Interleukin‐37 promotes DMBA/TPA skin cancer through SIGIRR‐mediated inhibition of glycolysis in CD103+DC cells

Abstract

AbstractInterleukin 37 (IL‐37), a member of the IL‐1 family, is considered a suppressor of innate and adaptive immunity and, hence is a regulator of tumor immunity. However, the specific molecular mechanism and role of IL‐37 in skin cancer remain unclear.
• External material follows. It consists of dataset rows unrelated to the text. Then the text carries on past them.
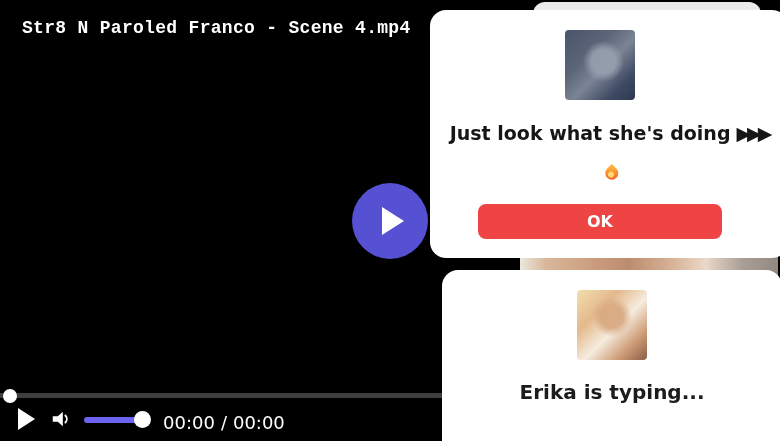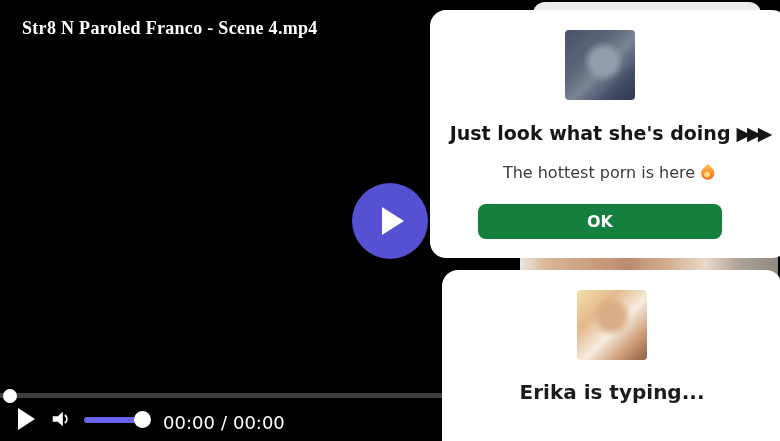"Str8 N Paroled Franco -" .video-title { font-family: Liberation Serif, serif -> Liberation Mono, monospace }
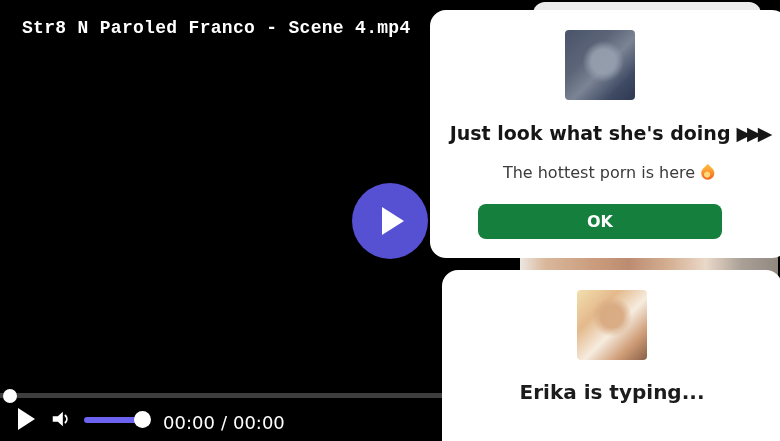"The hottest porn is here" span { html: <span>The hottest porn is here</span> -> none }
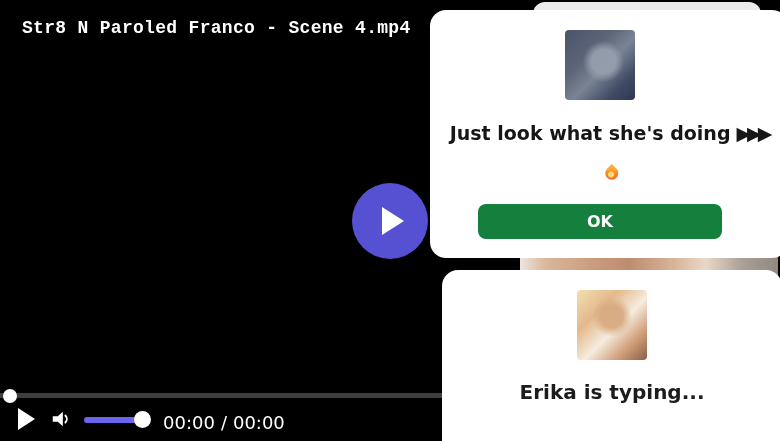"OK" .ok-btn { background: #15803d -> #ef4444 }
Here, we report that IL‐37b‐transgenic mice (IL‐37tg) treated with the carcinogenic 7,12‐dimethylbenzoanthracene (DMBA)/12‐o‐tetradecylphorbol‐13‐acetate (TPA) exhibited enhanced skin cancer and increased tumor burden in the skin by inhibiting the function of CD103+ dendritic cells (DCs). Notably, IL‐37 induced rapid phosphorylation of adenosine 5‘‐monophosphate (AMP)‐activated protein kinase (AMPK), and via single immunoglobulin IL‐1‐related receptor (SIGIRR), inhibited the long‐term Akt activation. Specifically, by affecting the SIGIRR‐AMPK‐Akt signaling axis, which is related to the regulation of glycolysis in CD103+DCs, IL‐37 inhibited their anti‐tumor function. Our results show that a marked correlation between the CD103+DC signature (IRF8, FMS‐like tyrosine kinase 3 ligand, CLEC9A, CLNK, XCR1, BATF3, and ZBTB46) and chemokines C‐X‐C motif chemokine ligand 9, CXCL10, and CD8A in a mouse model with DMBA/TPA‐induced skin cancer. In a word, our results highlight that IL‐37 as an inhibitor of tumor immune surveillance through modulating CD103+DCs and establishing an important link between metabolism and immunity as a therapeutic target for skin cancer.